Unfortunately here we have to choose a threshold to separate what is a random occurrence from a winning signal. Jaffray may consider this a biased decision, but I limited the patterns to those with at least 5 occurrences and a larger than 50% historical prediction rate. Applying that threshold, the library drops to a manageable 22,000 successful patterns for the 2008 to 2011 period. Here are some of the top predictors:

Testing the Pattern Library against the Out-Of-Sample Segment

Most of what was done to the historical portion of the data needs to be done to the out-of-sample segment. Here we need to generalize the test data, create the combinations and combine both into patterns. We do not group or sum the testing data as we want to compare every single pattern against the library for every trading day during the trading segment. The total out-of-sample data once generalized and duplicated into combinations for 2012 amounts to around 1.7 million data points.

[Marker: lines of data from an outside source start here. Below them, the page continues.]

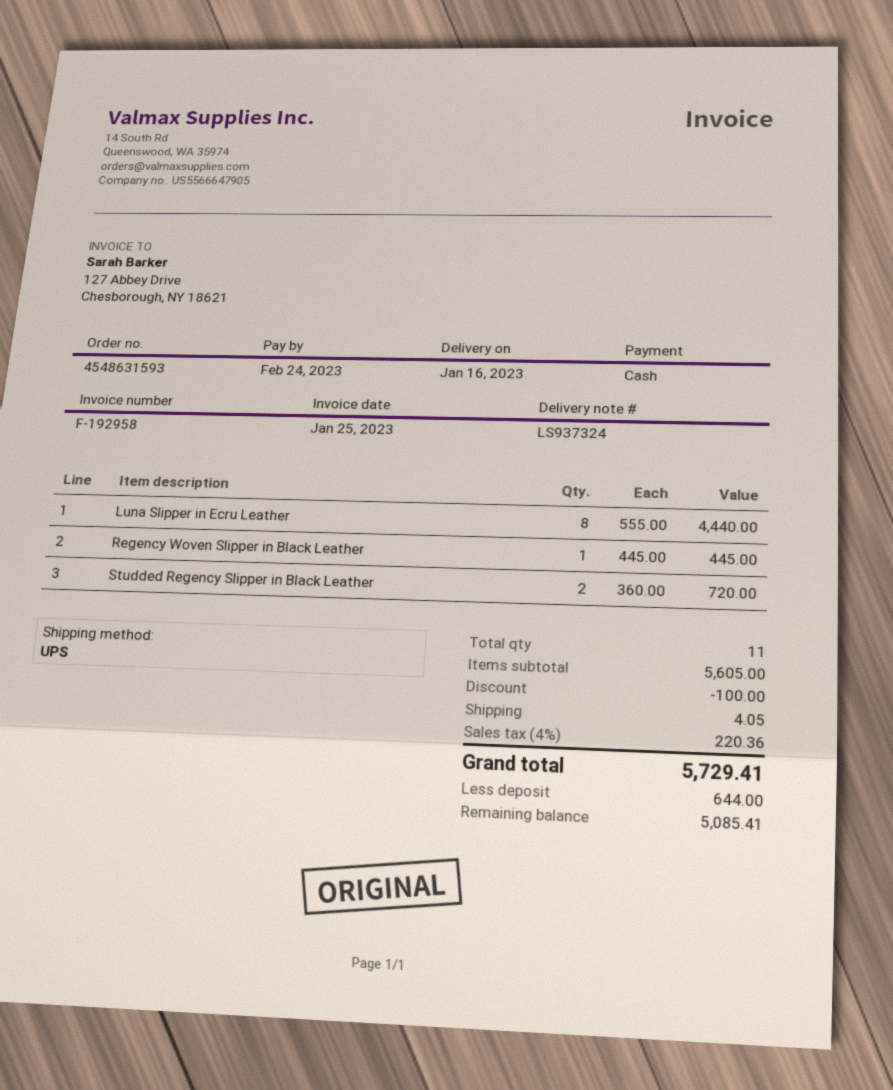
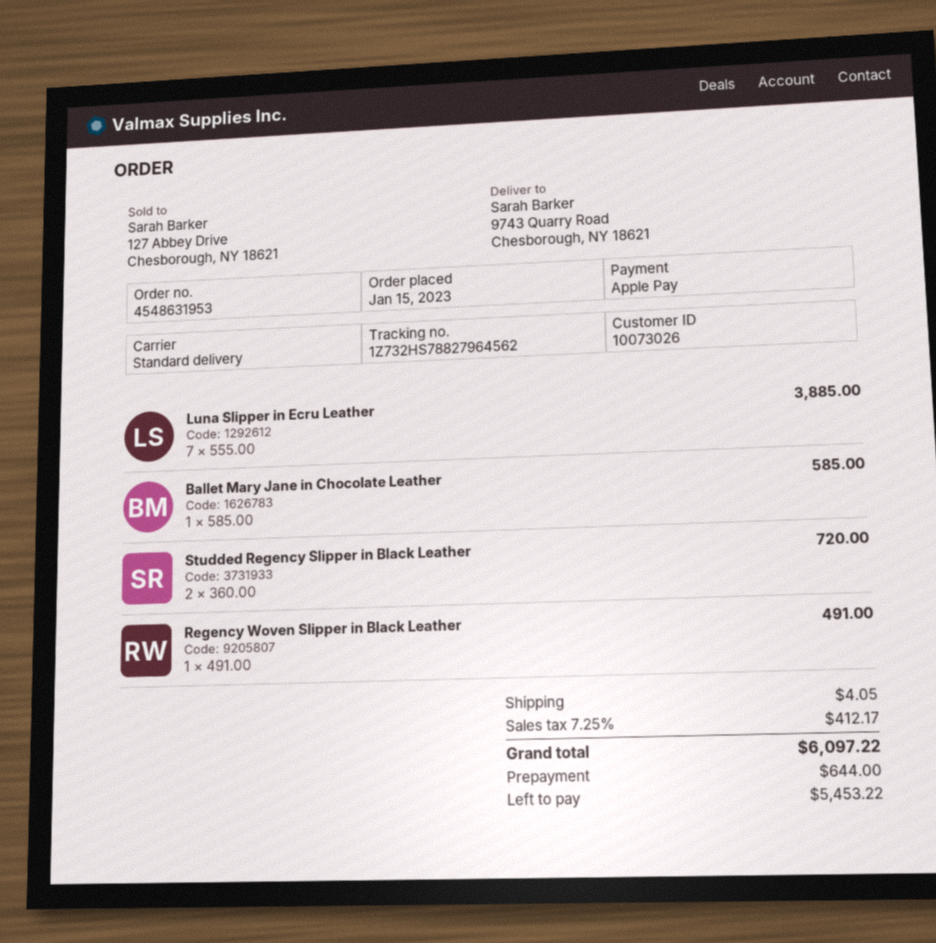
order number: 4548631593 -> 4548631953
payment method: cash -> Apple Pay
shipping method: UPS -> standard
Luna Slipper in Ecru Leather: 8 x 555.00 = 4440.00 -> 7 x 555.00 = 3885.00
Regency Woven Slipper in Black Leather: 1 x 445.00 = 445.00 -> 1 x 491.00 = 491.00
Ballet Mary Jane in Chocolate Leather: none -> 1 x 585.00 = 585.00
discount: 100.00 -> none
tax: 4% = 220.36 -> 7.25% = 412.17
total: 5729.41 -> 6097.22
balance: 5085.41 -> 5453.22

The test is performed by running through each trading day for 2012 and counting long and short votes from matching patterns between the 2012 segment and the library. The majority of votes in a particular direction also trigger the simulated trades. For the 2012 period, around 450 trades were triggered, about 2 trades a day.

Above is the graph showing returns generated by entering $100 positions in the Spyder in the direction of the majority vote at the close of the signal bar and exiting the following trading day’s close.

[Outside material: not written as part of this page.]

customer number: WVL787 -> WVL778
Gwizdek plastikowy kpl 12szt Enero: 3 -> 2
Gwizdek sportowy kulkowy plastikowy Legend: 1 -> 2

Even though the simulated portfolio ended positive it isn’t a realistic trading system. Besides not taking into consideration any actual or corollary trading costs, it isn’t possible to calculate a result at the close and still take a  subsequent trading action at that same close (it borders on ‘peeking’ into the future). On top of it, the drawdowns are brutal, the risk management is nonexistent, and I certainly don’t guarantee the numbers as this isn’t the focus of this article.

The important point here is that a system based on combinations and ensemble theory (http://go.mta.org/3502), where everybody gets to vote regardless of whom they are and where they come from opens up interesting, and often ignored, possibilities.

Other Combinations

We don’t have to limit ourselves to the daily High, Low, Open and Close.  Experimenting with intraday data, volume, acceleration, slope, derivatives, gaps, and everything else one can imagine are all perfect combination candidates. Also we could compare multiple days’ data with each other. The caveat with combinations of large sets is that the data will increase exponentially in size and quickly reach into the billions of data points.

Trading

Though not the emphasis of the article, this approach conjures up interesting follow-up ideas; instead of entering with market on close orders (MOCs), using limit orders with pivot points or bands and varying the order size according to the quantity of votes may make for additional interesting results.

Conclusion

All data-driven exploratory research can be tedious, but with the right tools we can quickly get to the fun parts of the process. Python and its various libraries can take a lot of the labor out of our hands and arm us with powerful and easy to use statistical tools.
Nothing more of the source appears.